• Before-and-after change data:
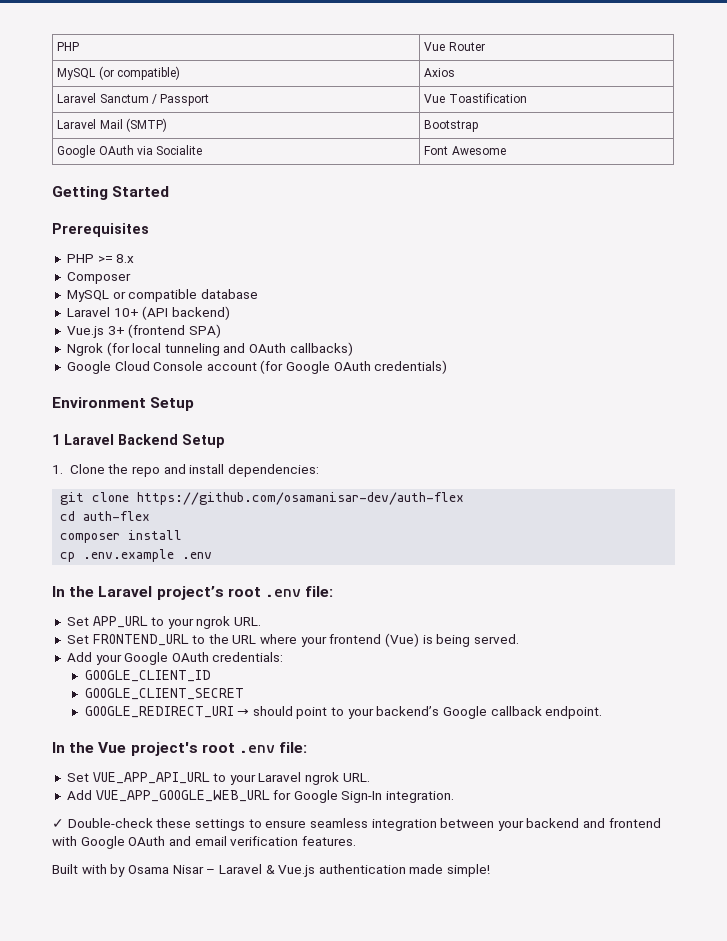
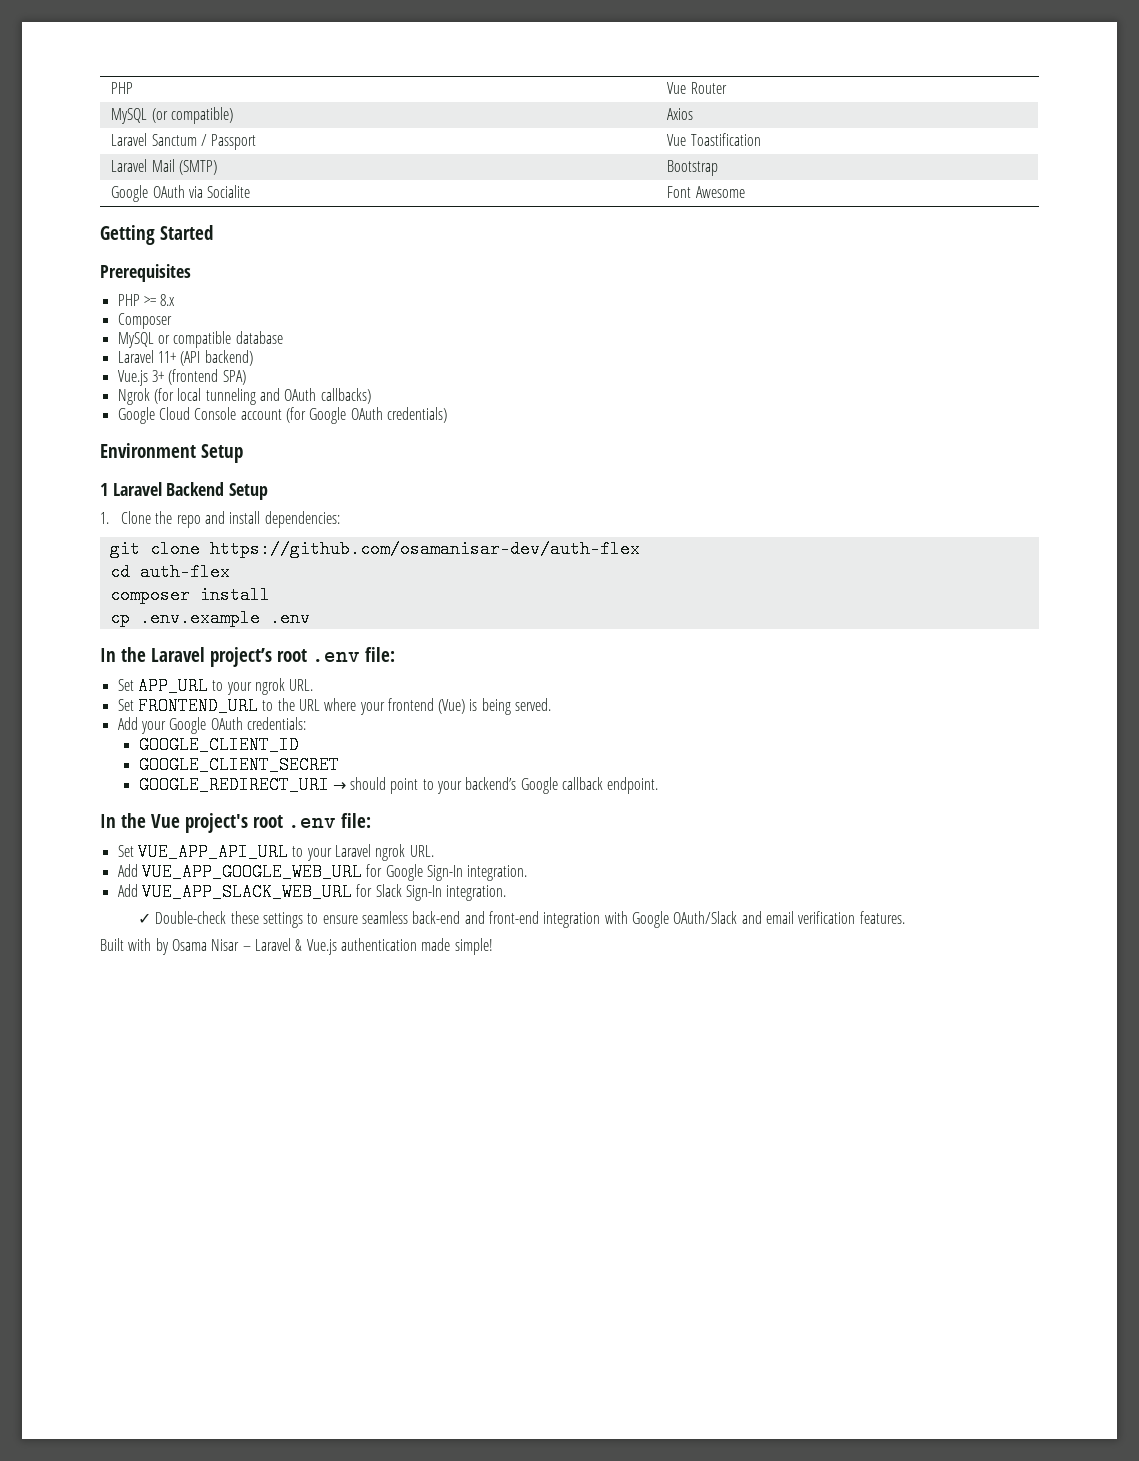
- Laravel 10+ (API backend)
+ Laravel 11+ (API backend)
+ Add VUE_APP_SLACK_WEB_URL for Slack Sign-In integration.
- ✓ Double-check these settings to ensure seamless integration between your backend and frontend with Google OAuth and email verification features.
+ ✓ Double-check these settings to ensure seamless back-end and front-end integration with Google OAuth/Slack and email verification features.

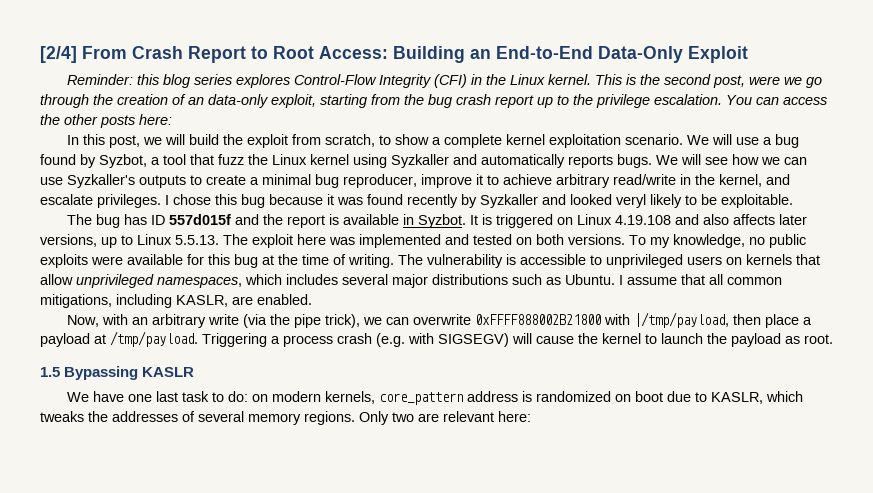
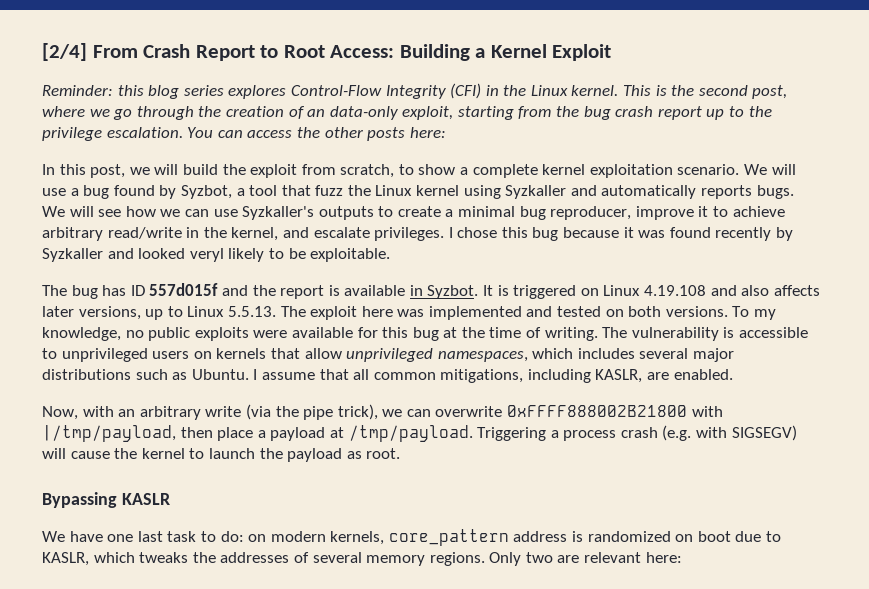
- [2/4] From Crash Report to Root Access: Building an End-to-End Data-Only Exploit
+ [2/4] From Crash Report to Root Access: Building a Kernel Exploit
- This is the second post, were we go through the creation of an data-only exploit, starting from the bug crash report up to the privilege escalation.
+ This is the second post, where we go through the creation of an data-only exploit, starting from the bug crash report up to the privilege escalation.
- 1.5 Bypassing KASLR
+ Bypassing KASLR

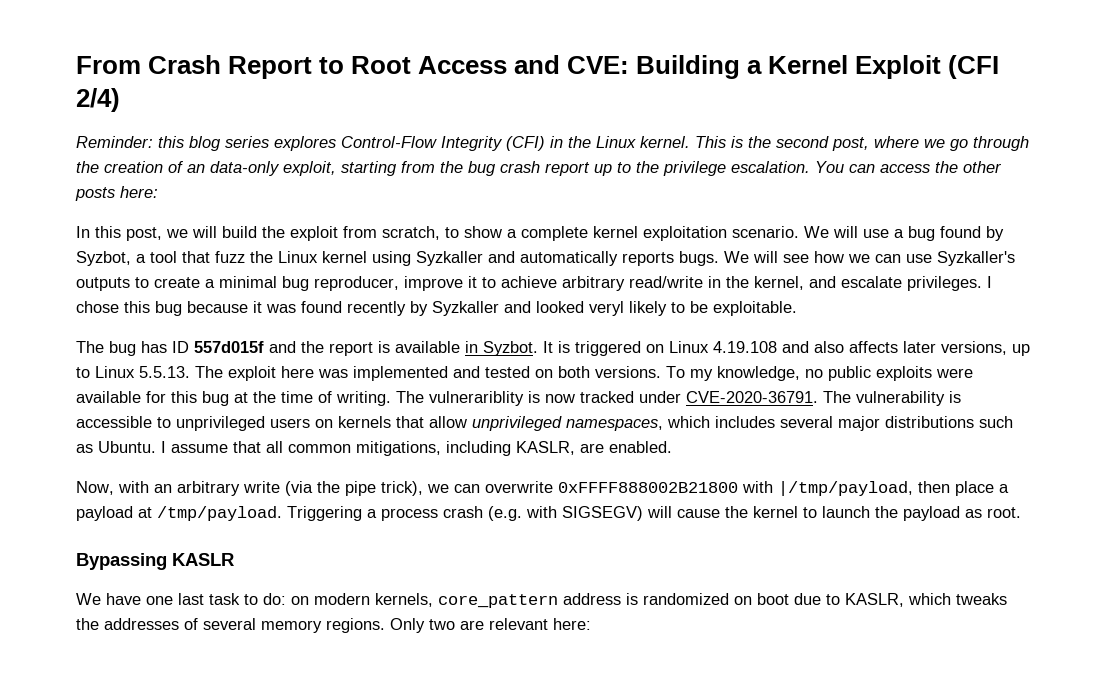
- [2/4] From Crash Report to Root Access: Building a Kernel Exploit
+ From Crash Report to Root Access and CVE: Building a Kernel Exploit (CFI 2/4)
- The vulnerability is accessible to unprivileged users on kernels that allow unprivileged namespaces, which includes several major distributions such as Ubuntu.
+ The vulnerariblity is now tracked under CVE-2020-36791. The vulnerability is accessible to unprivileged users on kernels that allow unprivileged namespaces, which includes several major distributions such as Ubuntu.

• To do: Whenever a line in the records contains the word "through", copy that line.

• Output of the exercise:
- This is the second post, were we go through the creation of an data-only exploit, starting from the bug crash report up to the privilege escalation.
+ This is the second post, where we go through the creation of an data-only exploit, starting from the bug crash report up to the privilege escalation.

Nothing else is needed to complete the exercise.